I am reminded that when we discussed this Bill on the first day of Report, my noble friend Lord Grimstone said that public health considerations would be excluded by the Trade and Agriculture Commission, although reports about them would be taken into account. Perhaps I may therefore press my noble friend: who or which institution is going to provide those reports on public health? We do not know. Public Health England is about to die a death. Which organisation will produce those reports? That is important. The reason I raise this is because the words “human” or “public” health are included in the proposed new clause in subsection (3)(b) of Amendment 21.
The other important area when it comes to health is the traffic light system that we put on packages to notify people about the nutritional quality of food.
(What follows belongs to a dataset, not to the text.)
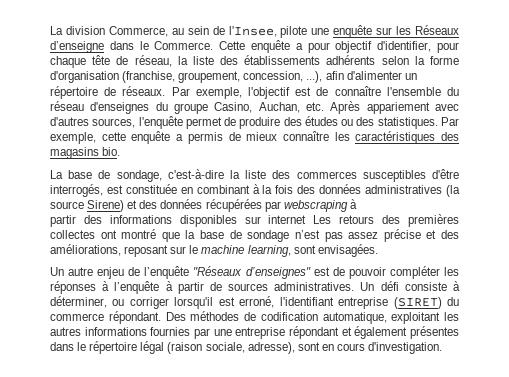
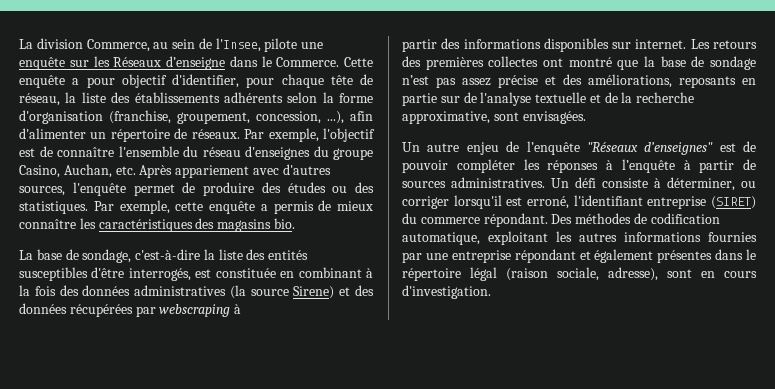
[296,171,357,179] commerces -> [268,250,309,260] entités
[268,215,307,224] internet -> [635,39,687,49] internet.
[124,245,291,257] reposant sur le machine learning, -> [679,76,756,88] [402,92,695,106] [402,111,490,124] reposants en partie sur de l'analyse textuelle et de la recherche approximative,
We all know that the United States of America hates the idea of a traffic light system and thoroughly disagrees with it. However, if we are trying to improve the quality of the food that we eat and get rid of some of the dependency that we have on processed foodstuffs, the traffic light system, which is currently the subject of further discussion, will play a hugely important part in that. This was part of the discussion and recommendations made by the Food, Poverty, Health and Environment Committee, whose report we have yet to debate. However, if we do not get things like this right, we will pay a huge price, and it is for that reason that I support these amendments.
My Lords, first, I thank the noble Earl, Lord Sandwich, for supporting what I said on the earlier amendment. It encourages me greatly, because the campaign for our rejoining the European Union is gaining momentum day by day.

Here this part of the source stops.